Perşembe, Eylül 01, 2011

Geceyarısı notları

1 Eylül, saat 01:13

hiç yazmayı düşünmezken, okuduğum son sayfaya ayracı koyup kapatırken; okurken aklıma gelen daha sonra bunları yazmalıyım diye düşündüğüm şeylerin üzerinden bir kez uyku silindirini geçirdikten sonra bir daha ayağa kaldıramayacağımı bildiğimden açıp bilgisayarımı yazmaya başladım.

gece oturmayı sevmeyen birisi olarak bir kitaba en başlanmıycak saatte geceyarısını geçtikten sonra başlamak bütün düzenini bozduruyor insana.

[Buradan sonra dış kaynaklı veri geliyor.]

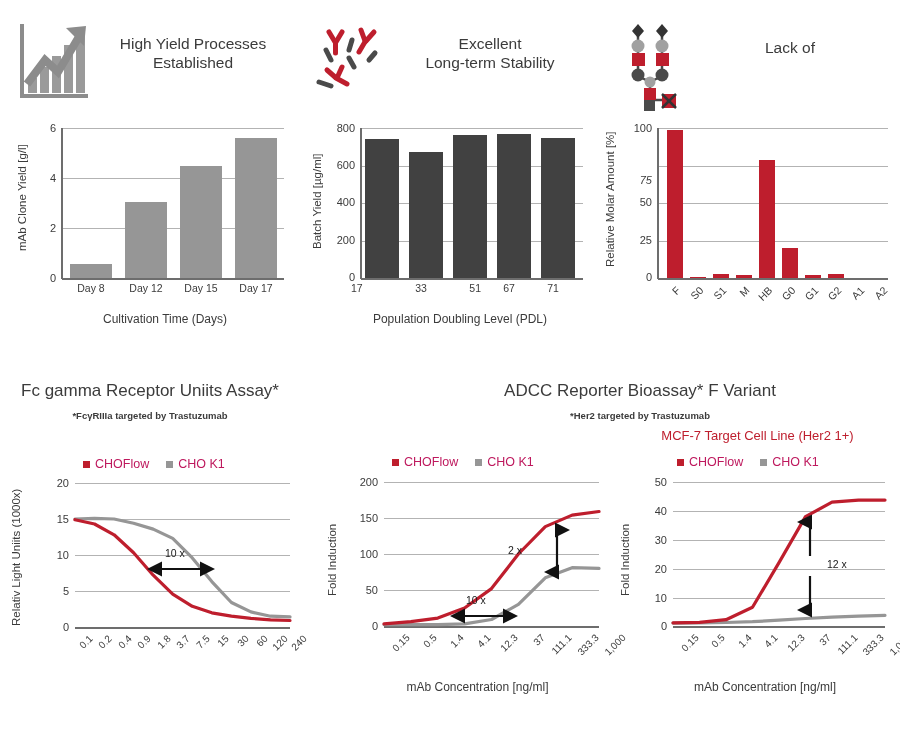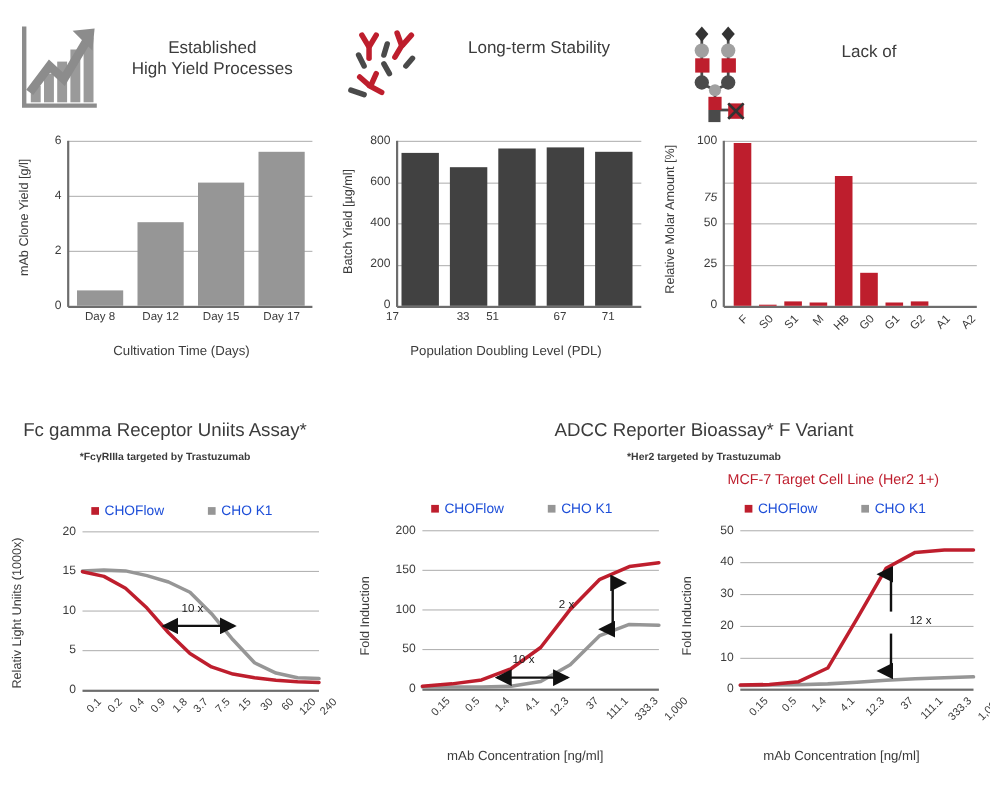"Excellent" div { html: none -> <div>Excellent</div> }
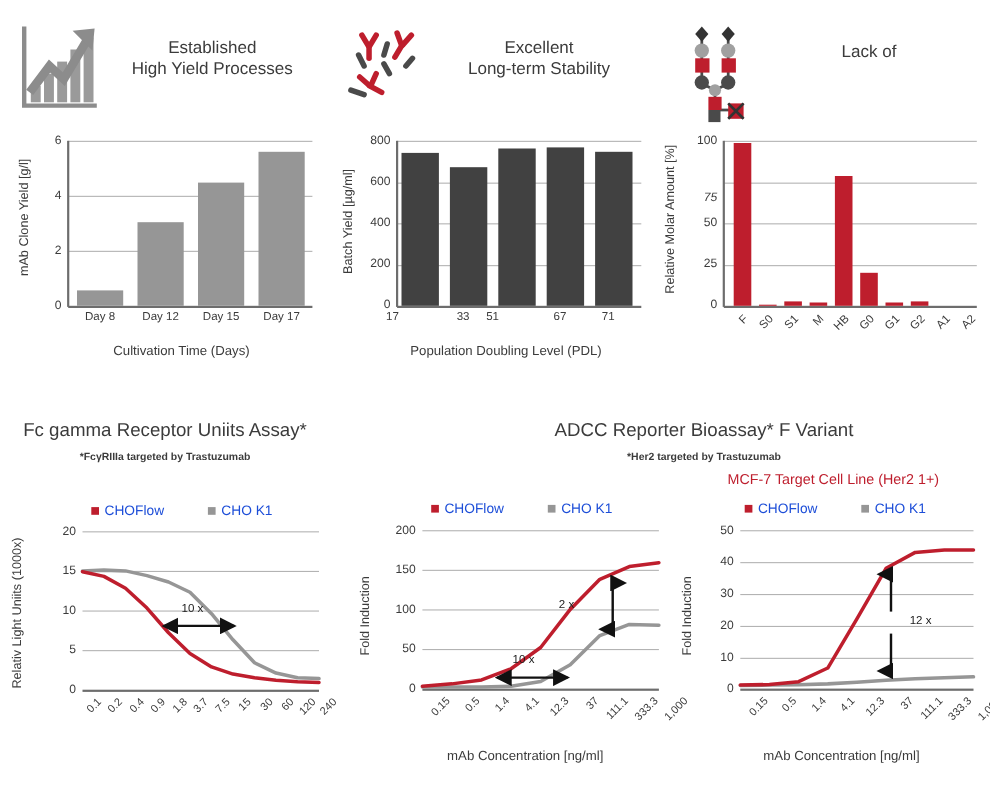"Established" div { order: before "High Yield Processes" -> after "High Yield Processes" }
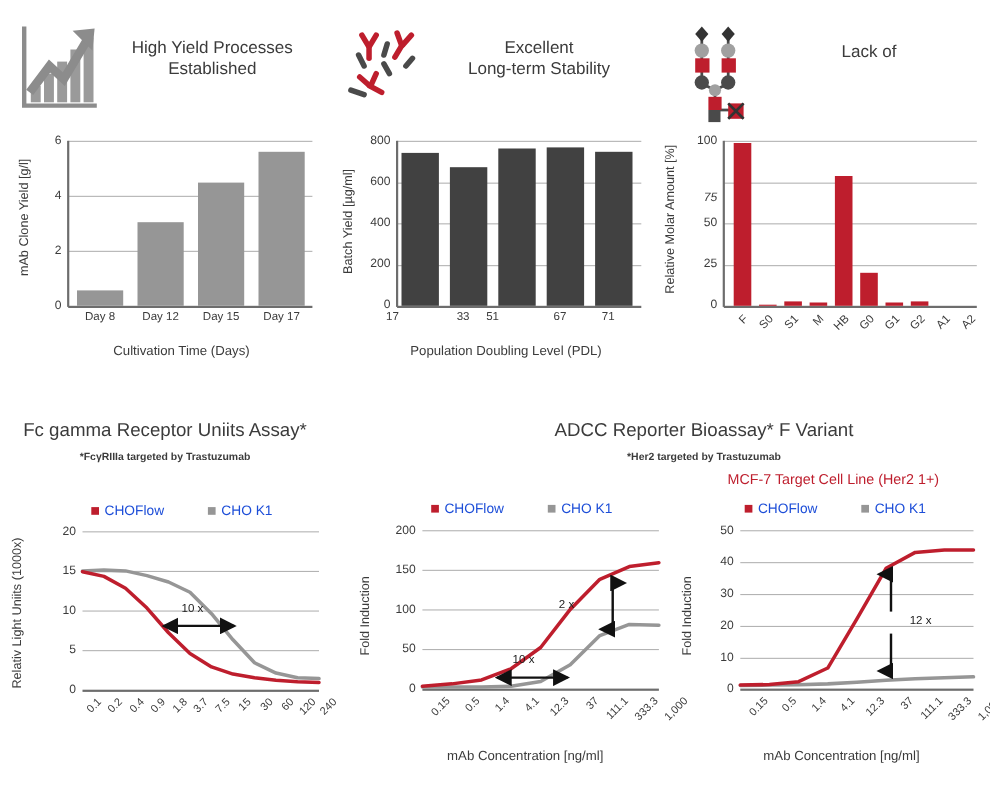"51" div.tick-x { left: 137px -> 124px; text-align: left -> right }
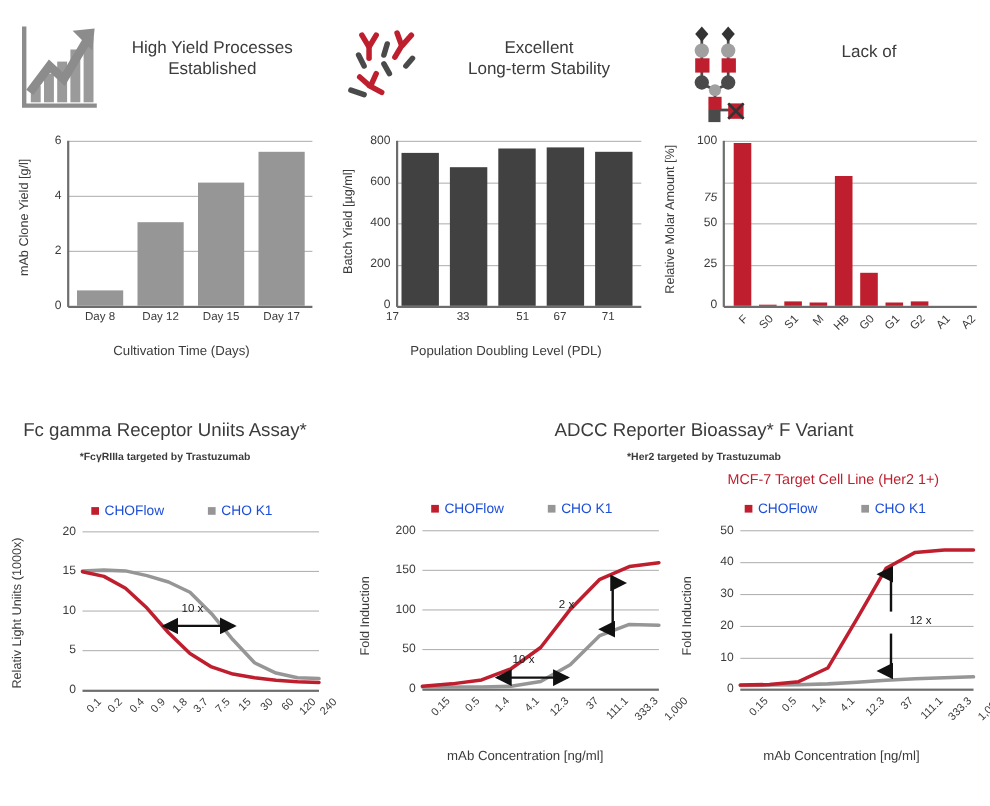"CHOFlow" .legend { color: #1d4ed8 -> #be185d; gap: 40px -> 17px }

106. sayfada verdiği ilk aradan sonra yatıp uyumak yerine tuşlara basmaya başlıyor.

Okuduğum kitabı beğendiğim zaman yazarcılık oynamak istiyorum, detaylı anlatımlarla yazdıklarımı zenginleştirmek ruhumu tatmin etmek istiyorum. Ama her seferinde  renkli ayraçlarla işaretlediğim yerleri, kitap bitince topluca üzerinden geçerim dediklerim bir günden diğerine geçemiyor.

Ama bu kez öyle olmasına izin vermiyorum, tatiller de bunun için di'il midir zaten; yapamadıklarını yapabilme özgürlüğü....

Diken dikenim son bi kaç gündür...

Ama dikenlerim kimsenin farkedemeyeceği kadar içerde; söylediklerim, yaptıklarım, yapmadıklarım, tahammülsüzlüklerim, takılıp kaldıklarım sadece benim farkında olduğum ve beni huzursuz eden...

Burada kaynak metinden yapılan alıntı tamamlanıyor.